Sapatos, ninguém vai dizer que não há. Só que a maioria das pessoas, homens e mulheres, no cotidiano, no metrô, no trabalho, usa tênis. Cada vez mais o sapato fica restrito a uma função social. Surgiu até o sapatênis, uma junção dos dois que vale para qualquer ocasião. Mulheres ainda amam sapatos de saltos finíssimos, onde se equilibram harmoniosamente. Hum...até há homens que gostam de ser pisados por esses saltos! A galera masculina optou por tênis. Eu, como todos os meus amigos, odeio sapatos de sola de couro. Escorregam. Muitos de meus amigos já usam somente chinelos e bermudas.
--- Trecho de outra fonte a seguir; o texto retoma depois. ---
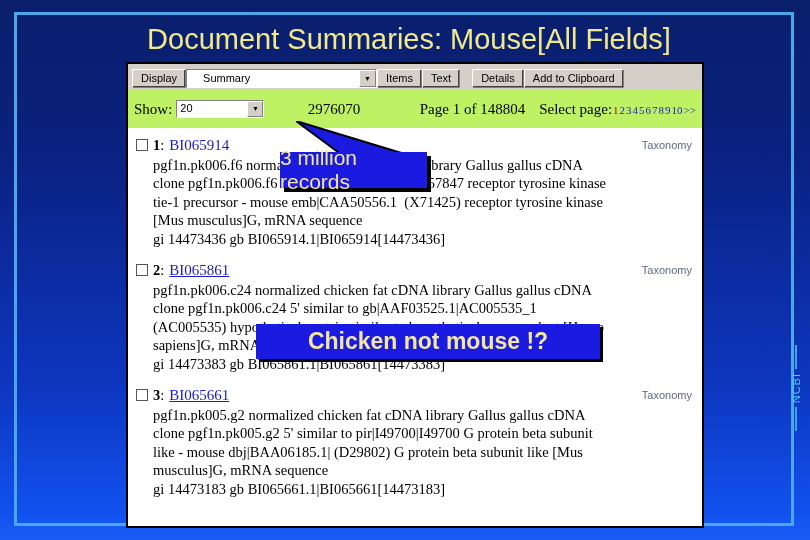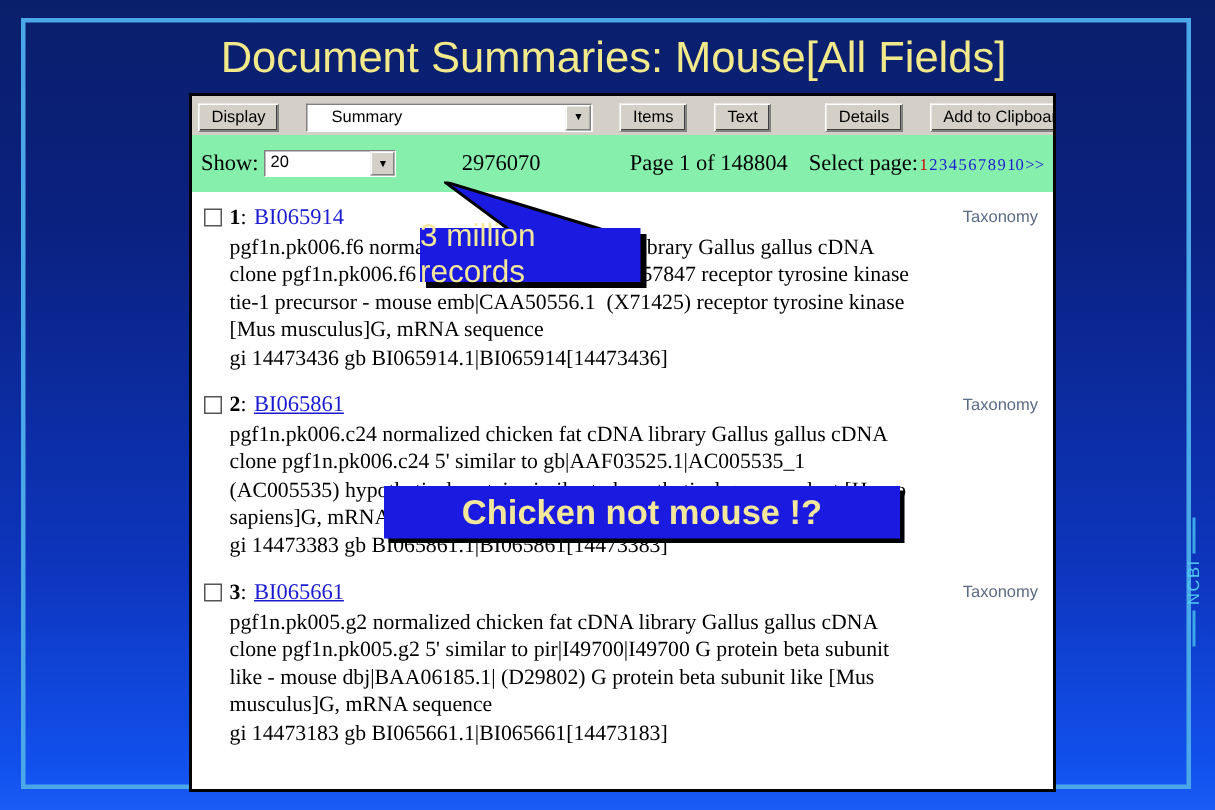--- a/index.html
+++ b/index.html
@@ -105,7 +105,7 @@
     align-items: center;
     height: 24px;
     padding: 2px 4px 0 4px;
-    gap: 18px;
+    gap: 0;
   }
   .btn {
     background: #d4d0c8;

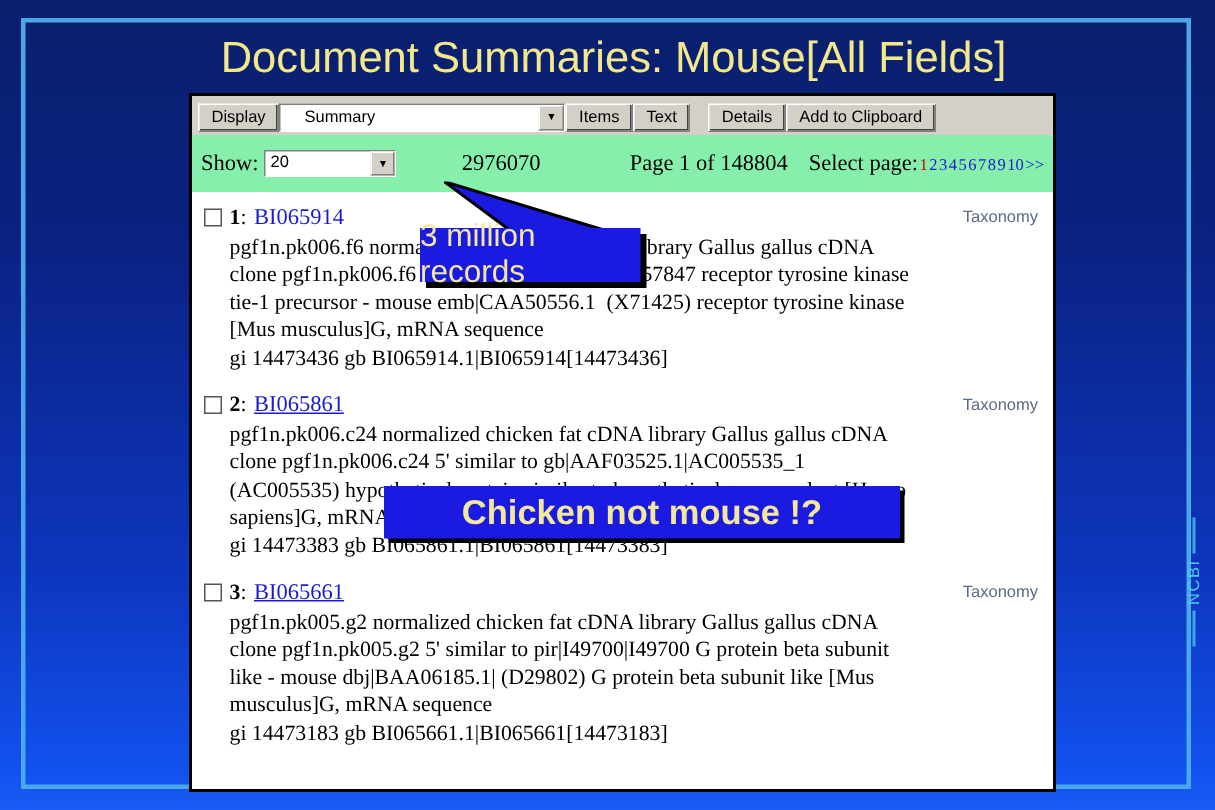--- a/index.html
+++ b/index.html
@@ -154,7 +154,7 @@
   .info-row {
     display: flex;
     align-items: center;
-    background: #86efac;
+    background: #bef264;
     height: 38px;
     padding: 0 6px;
     font-family: "Liberation Serif", serif;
Mais que isso: as empresas aceitam com tranquilidade esse traje no trabalho.

Há um mundo inteiro de objetos desaparecendo. Farei uma previsão. Em algum tempo, o carro vai para a mesma categoria. Já conheço várias pessoas (pioneiras) que, diante da praticidade dos aplicativos, venderam seus próprios veículos. É mais barato usar, não exigem manutenção nem pagamento de imposto. A próxima geração, em ritmo veloz, abdicará de carros pelas bicicletas, meios de transporte coletivos e aplicativos.

Só há um detalhe. Qualquer um desses objetos ainda tem função, como charme. Garota ou rapaz de chapéu, tênis, jeans e camiseta ficam mais interessantes. Uma gravata-borboleta num traje informal também. Já que está na hora de pensar nisso, todos são ótimos presentes. Inclusive de Natal. Fica a dica. Ah, sim. Já que toquei no assunto, se Papai Noel me der um carro, aceito humildemente.